## AIM OF THE TASK
Search the records for the word "reference" and copy every line in which it occurs.

DATA TO USE: Begin

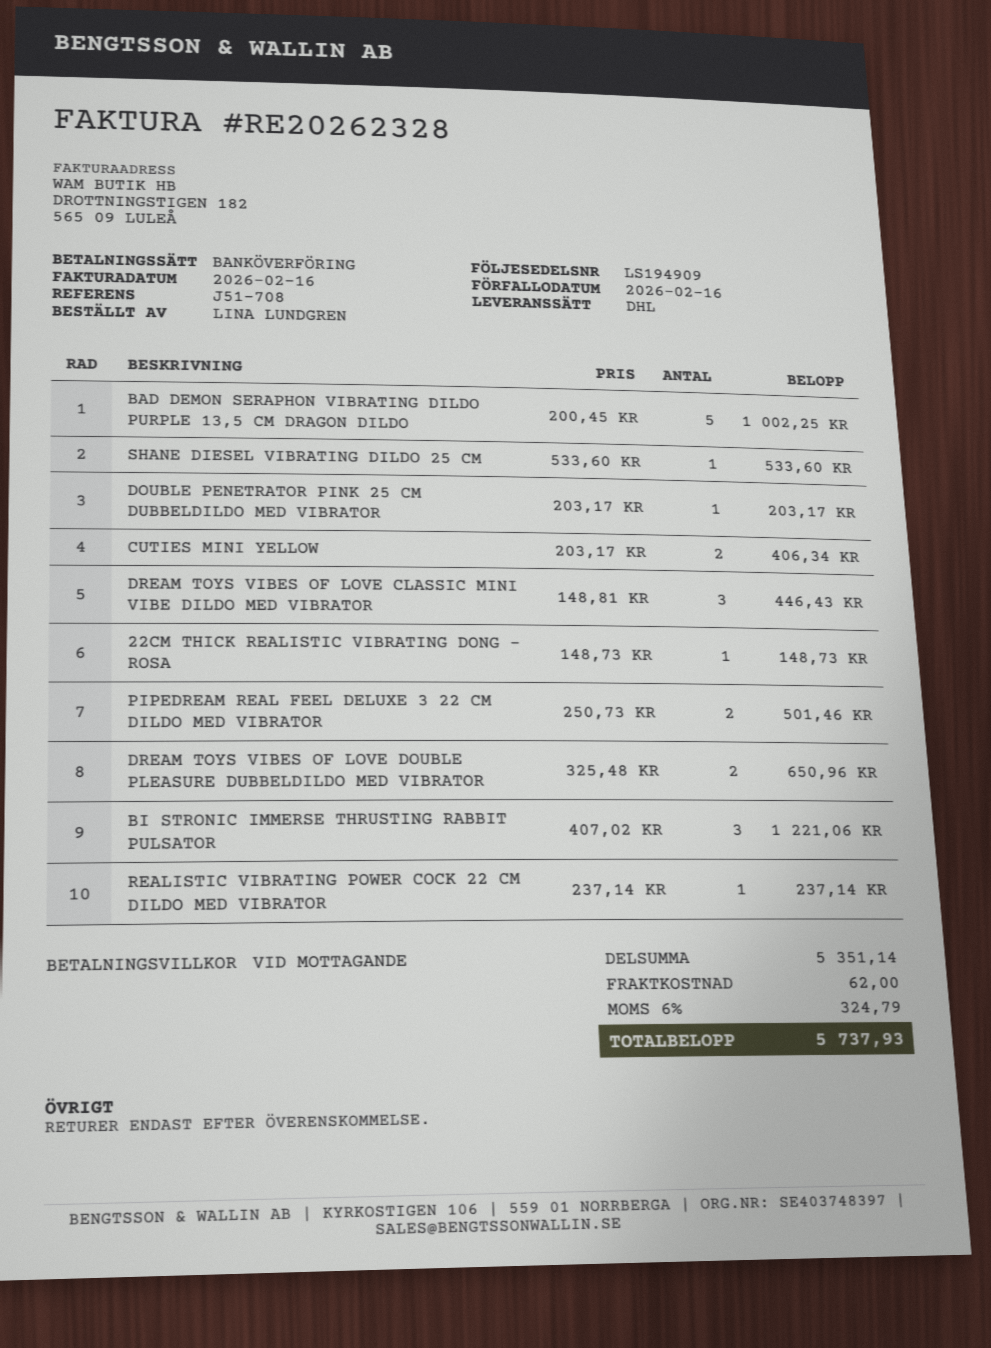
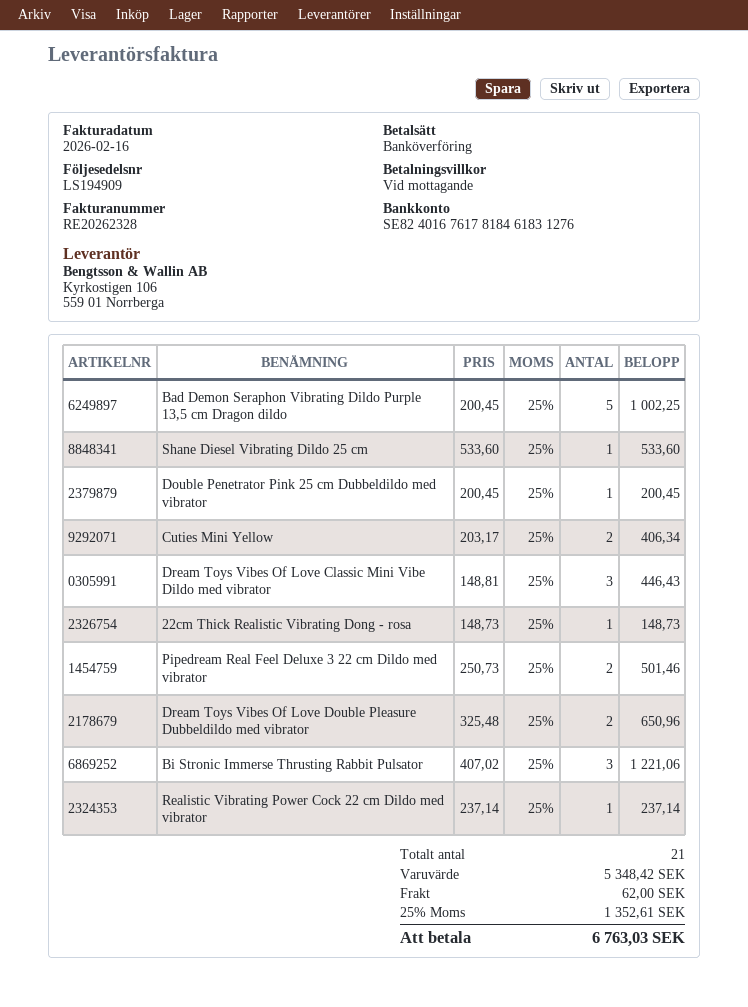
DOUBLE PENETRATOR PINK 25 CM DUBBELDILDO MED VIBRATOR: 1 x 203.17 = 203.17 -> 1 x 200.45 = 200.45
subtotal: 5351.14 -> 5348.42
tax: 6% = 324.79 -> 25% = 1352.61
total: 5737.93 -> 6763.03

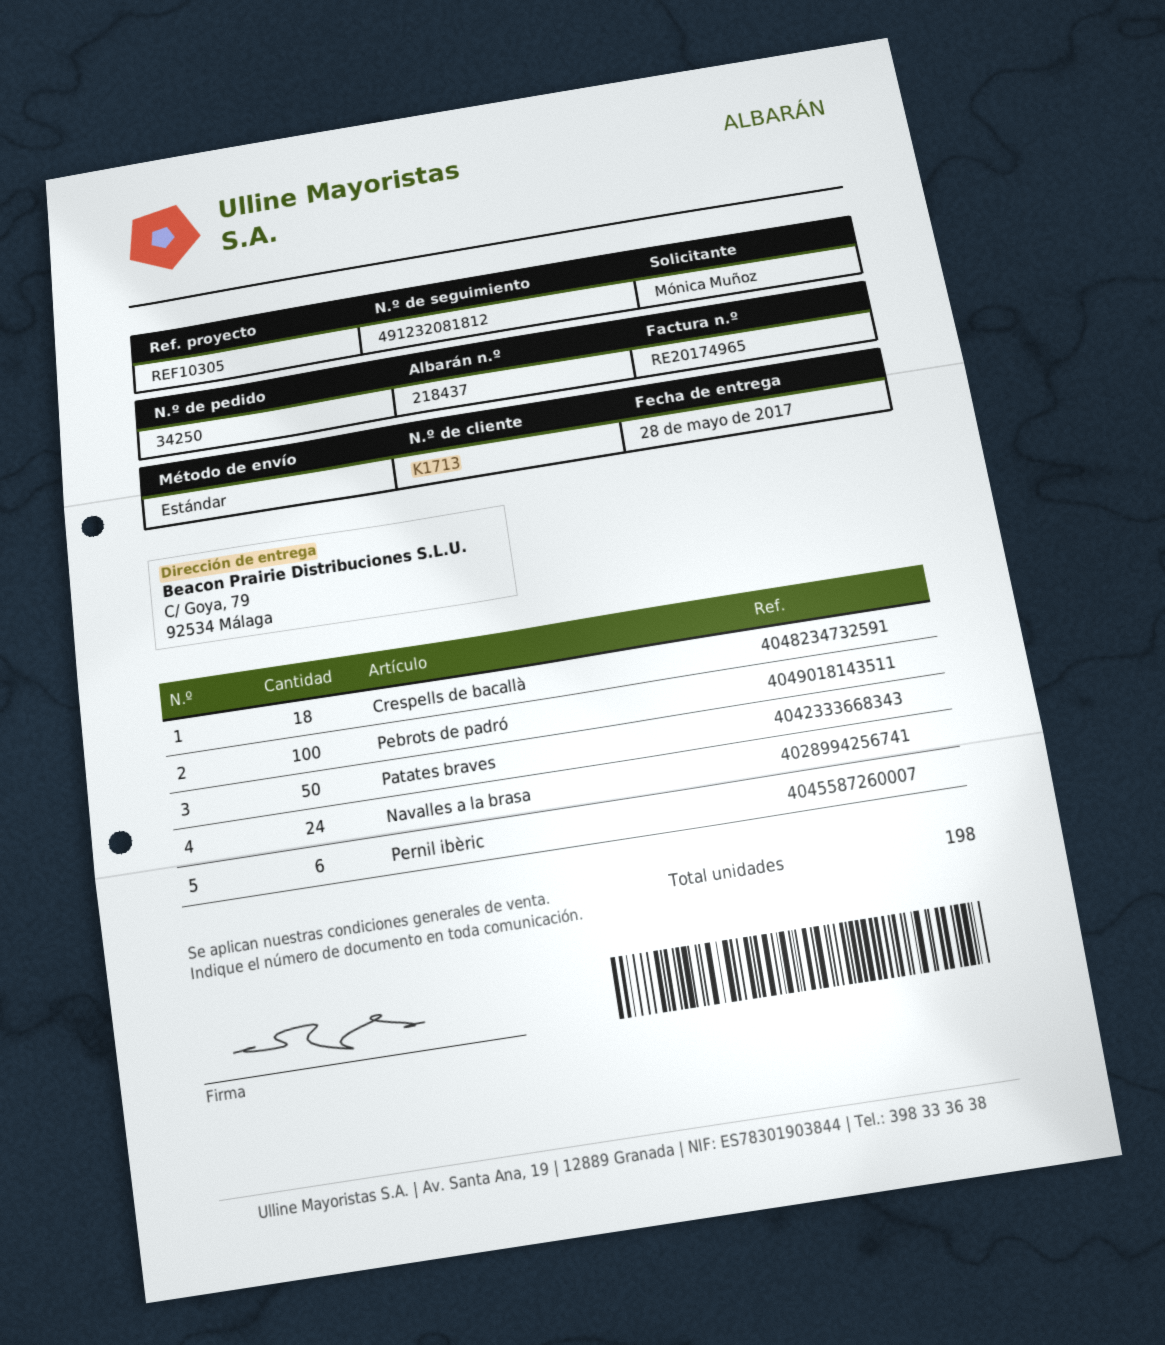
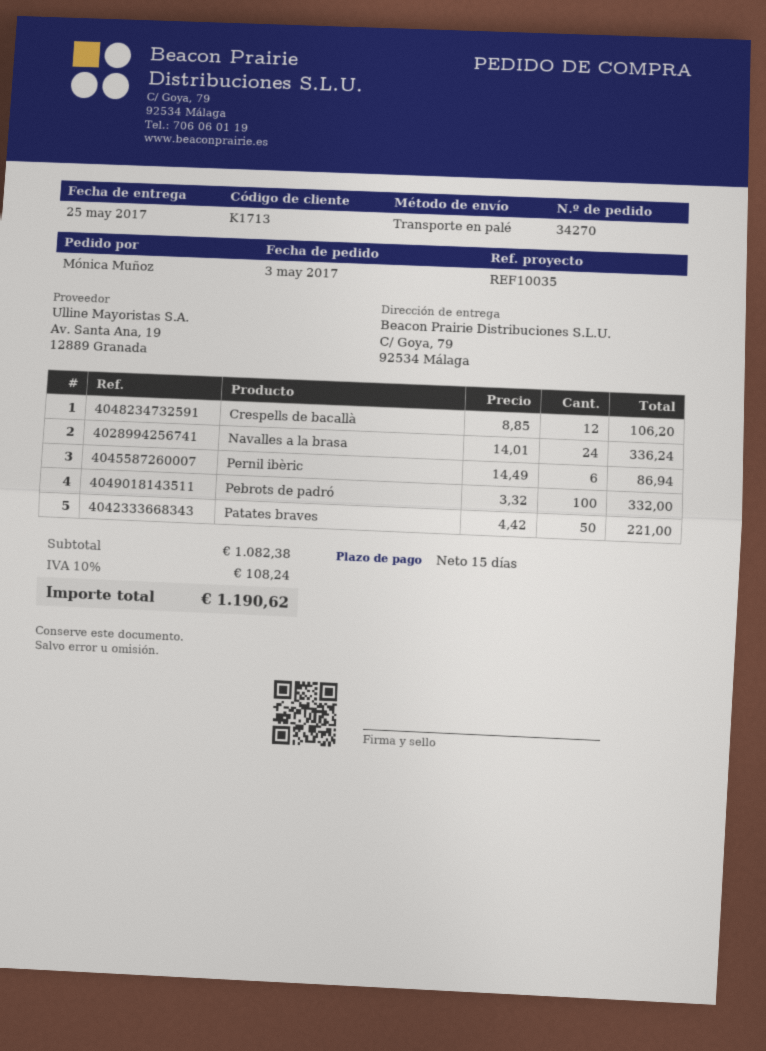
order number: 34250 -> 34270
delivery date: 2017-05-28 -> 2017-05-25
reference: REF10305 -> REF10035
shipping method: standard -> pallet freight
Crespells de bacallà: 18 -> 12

DATA TO USE: End
DATA TO USE: Begin

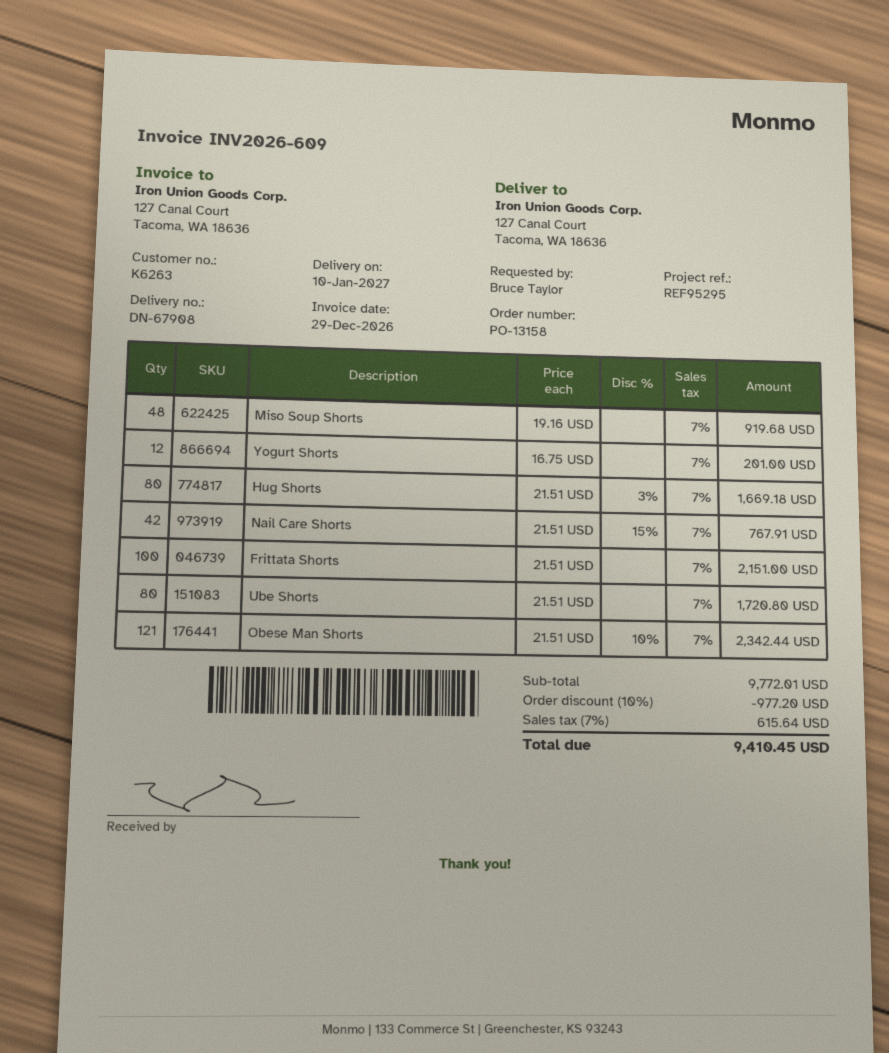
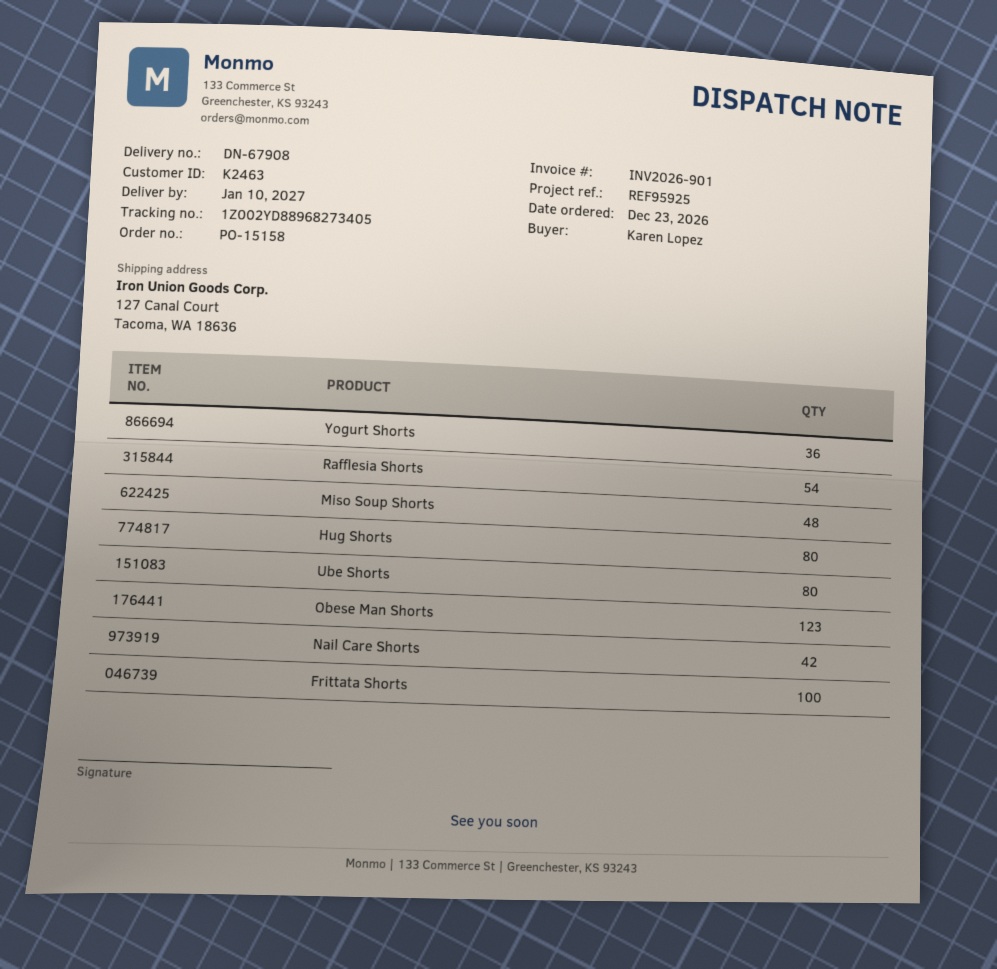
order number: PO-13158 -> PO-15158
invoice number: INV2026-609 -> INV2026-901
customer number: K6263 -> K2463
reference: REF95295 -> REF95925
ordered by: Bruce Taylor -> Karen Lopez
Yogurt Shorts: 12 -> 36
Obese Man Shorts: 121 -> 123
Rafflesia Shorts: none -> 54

DATA TO USE: End
DATA TO USE: Begin

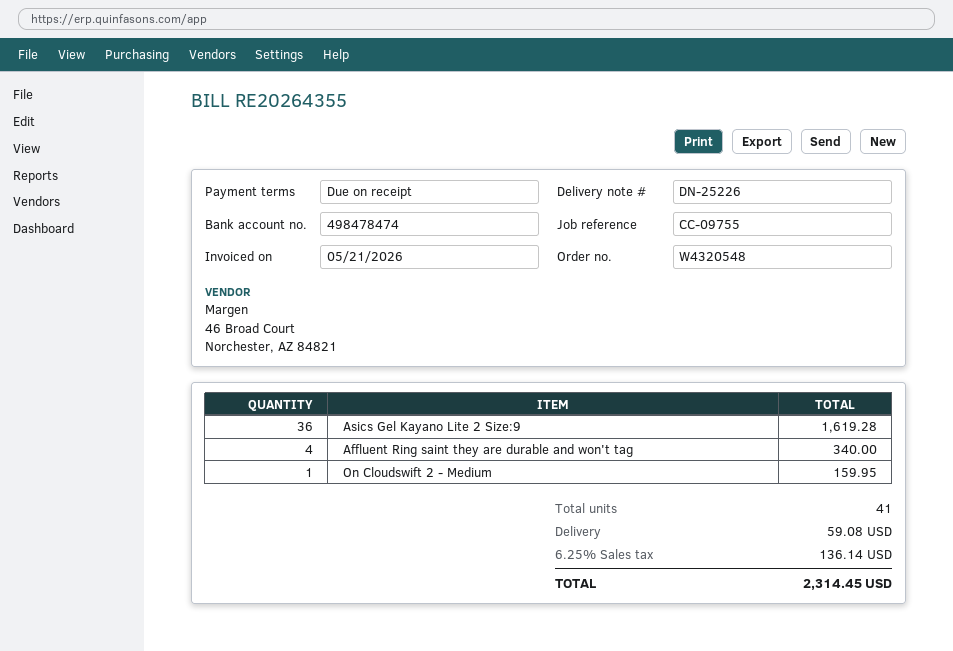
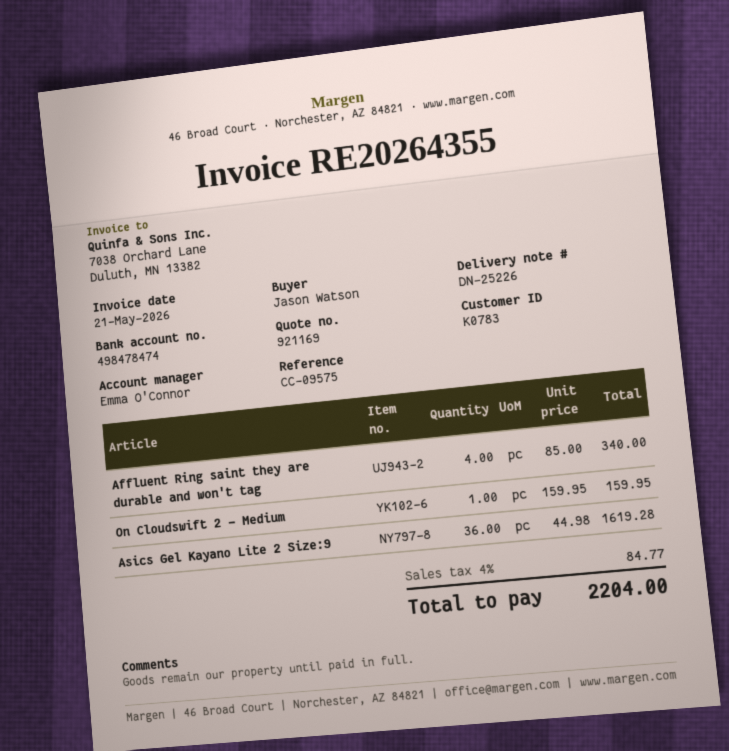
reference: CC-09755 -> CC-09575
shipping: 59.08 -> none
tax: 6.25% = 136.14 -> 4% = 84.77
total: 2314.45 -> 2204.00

DATA TO USE: End

## RESULT OF THIS TASK
reference: REF10305 -> REF10035
reference: REF95295 -> REF95925
reference: CC-09755 -> CC-09575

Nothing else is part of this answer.